Instead you want to run X operations at once and then when one finishes, you start the next one with never more than X in flight at the same time and never more than X promises in use at once.

You can experiment with an appropriate value of X. A value of 1 is sequential operations but you can often improve overall end-to-end operation time by using some higher value of X. If all requests are hitting the same host, then X is probably no more than 5-10 (since a given host can't really do a lots of things at once and asking it to do more than it can do at once just slows it down).

If every request is to a different host, then you may be able to make X higher. Experimentation would give you an optimal value for both peak memory usage and overall throughput and somewhat depends upon your specific circumstances.

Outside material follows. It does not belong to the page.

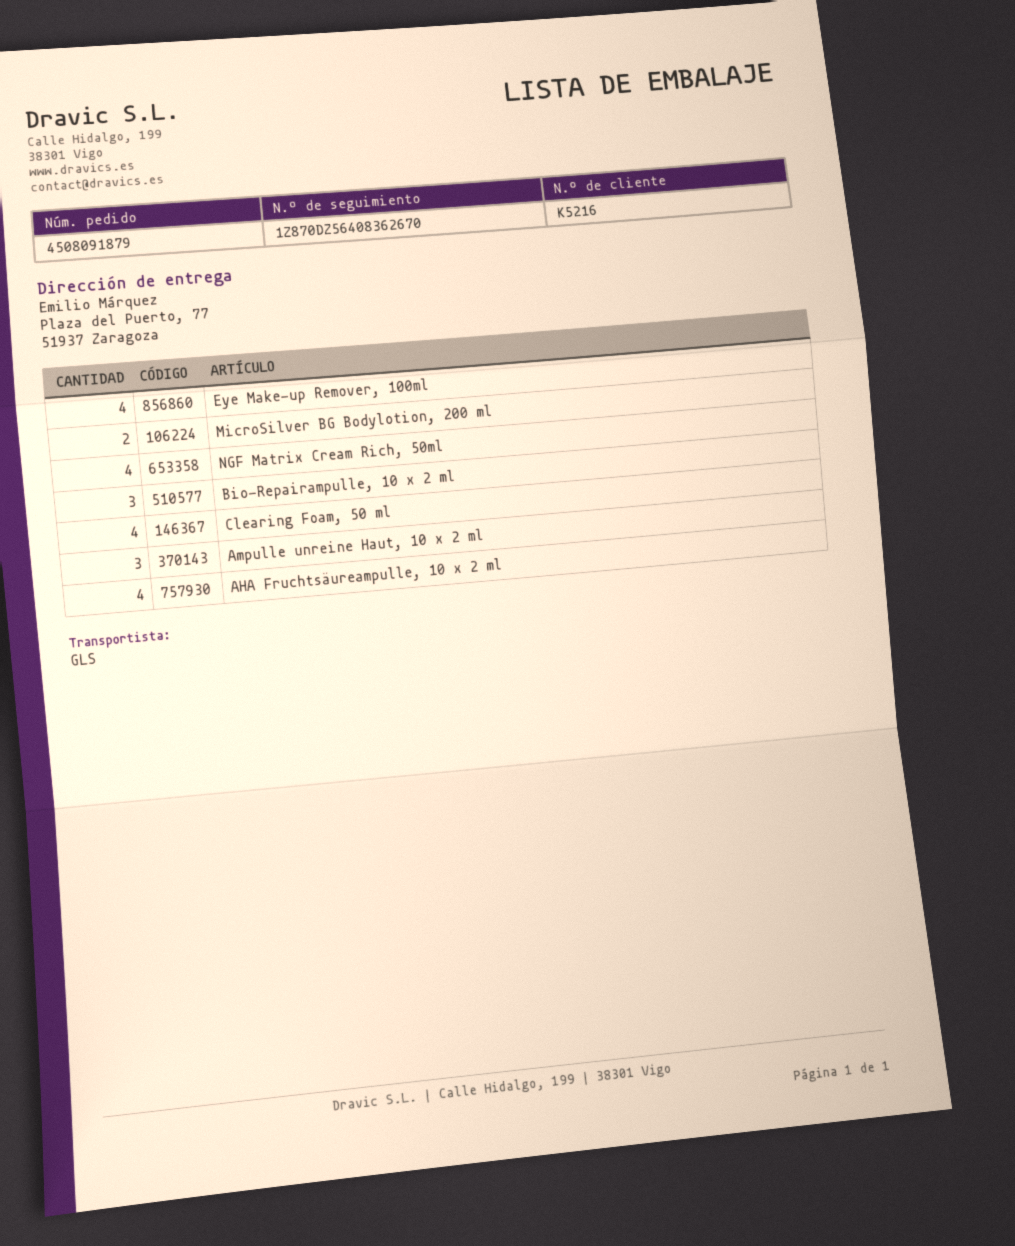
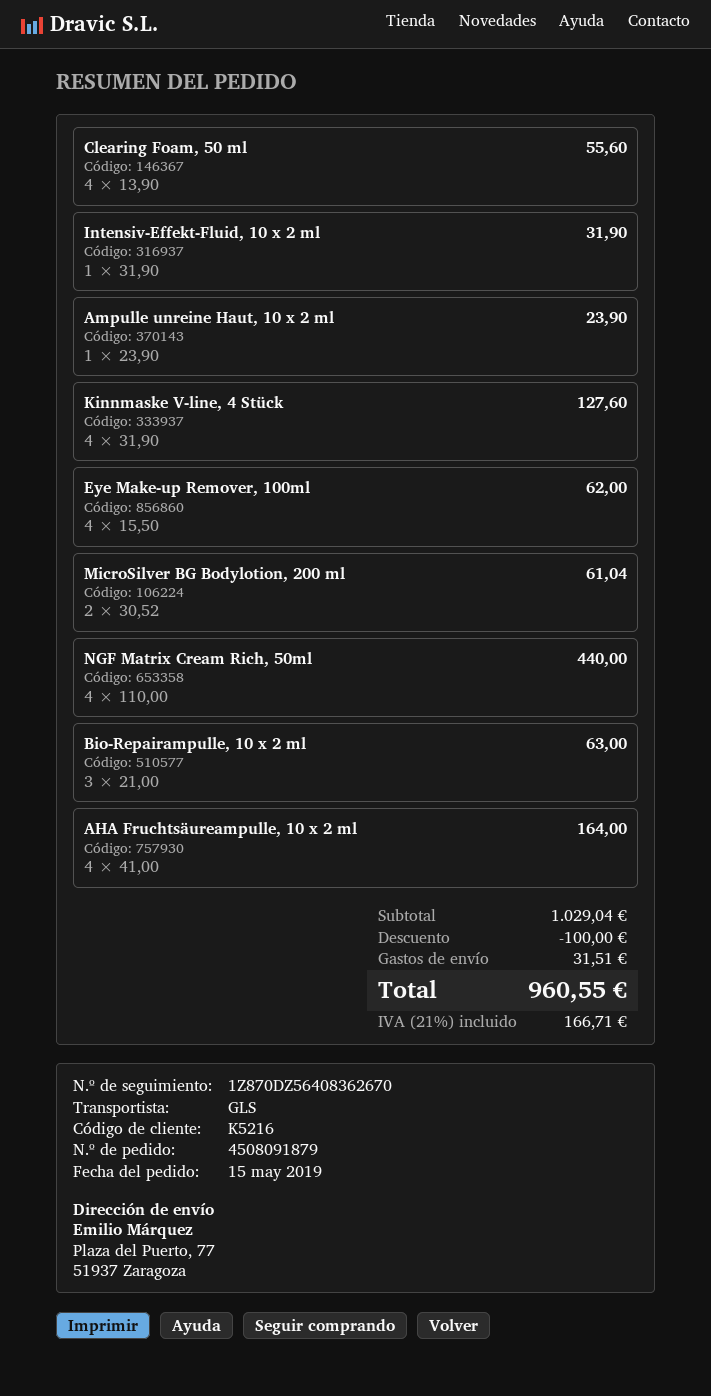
Ampulle unreine Haut, 10 x 2 ml: 3 -> 1
Intensiv-Effekt-Fluid, 10 x 2 ml: none -> 1
Kinnmaske V-line, 4 Stück: none -> 4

Bluebird's Promise.map() has a concurrency option that will do this for you, but there are also numerous ways to code for only X in flight at the same time.

Here are some other coding examples of managing how many are in flight at a time:

Make several requests to an API that can only handle 20 request a minute

How to execute promises in series?

unable to complete promises due to out of memory

Fire off 1,000,000 requests 100 at a time

How to make it so that I can execute say 10 promises at a time in javascript to prevent rate limits on api calls?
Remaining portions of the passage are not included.